To design a 20,575-sf build-out of a high-risk obstetrics unit at Akron Children's Hospital, providing an adult-focused patient experience within a pediatric facility.
 
 

Challenge

This project was to complete the interior finish of a shelled floor in a buidling that is currently under construction.  The infrastructure and overall footprint had already been defined and influenced room placement, key adjacencies and supply flow throughout the new deparetment.  Obstetrics is a brand new service within Akron Children's Hospital, which required time at the beginning to establish and understand the hospital's vision, goals and mission for this new service line.  Extensive research and market studies were completed by the hospital to recognize and define the opportunity to create a service line for the Akron area that had not existed before: a location where high-risk births could take place where both mother and baby would receive care and recover under one roof.
 


Solution

To achieve the team’s goals, the architect planners and service line representatives began with lean training, reviewed the available body of evidence for leading practices and conducted site visits. They began with process mapping to define future workflows, implemented paper doll exercises to study plan and adjacency options, drew spaghetti diagrams to test options against the seven flows of healthcare and built full-scale mockups of the entire unit for scenario testing. All members of the integrated lean project delivery team contributed to the design, including the NICU staff, obstetricians, OB staff, support services staff and families.

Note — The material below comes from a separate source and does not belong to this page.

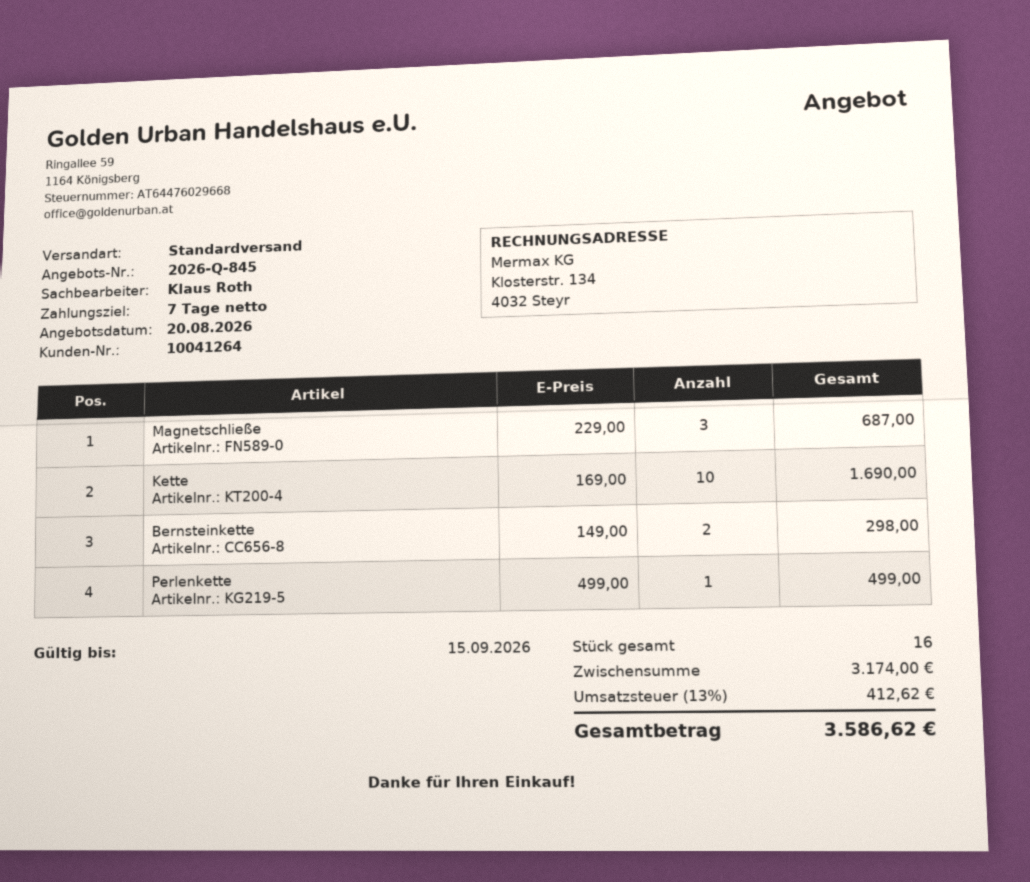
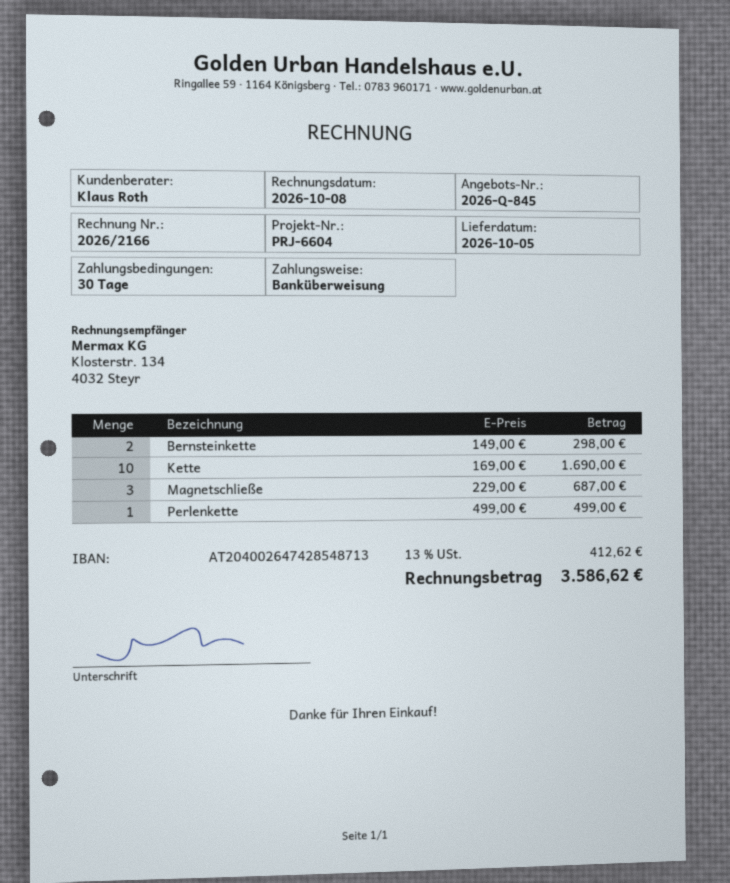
payment terms: 7 days -> 30 days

Use of the full-scale mock-ups provided the obstetric representatives with an opportunity to test future-state operational processes. This testing led to many design decisions including, the placement of the infant resuscitation space immediately adjacent to all four C-section operating rooms, outfitting one operating room to flex into an NICU procedure room and placed operating rooms along a short, straight path of travel from the elevators making transport of an infant to the NICU on the floor above a quick task. Private triage and recovery rooms were planned to be interchangeable, so the new department could open with minimal rooms while waiting for the service line to grow. The planned phasing and time needed to see an increase in volumes required the patient room to be designed for an LDR (labor, delivery, recovery) model upon opening and an LDR /Post-Partum model after patient volumes increased.

Another key focus was a separate family lounge on the unit, with many homelike amenities to enhance the patient and family experience during a time that can be both exciting and stressful.
 


Results

After occupancy, an evaluation is planned to analyze the benefits of evidence-based design and lean processes, and the full-scale mock-up used to design the space.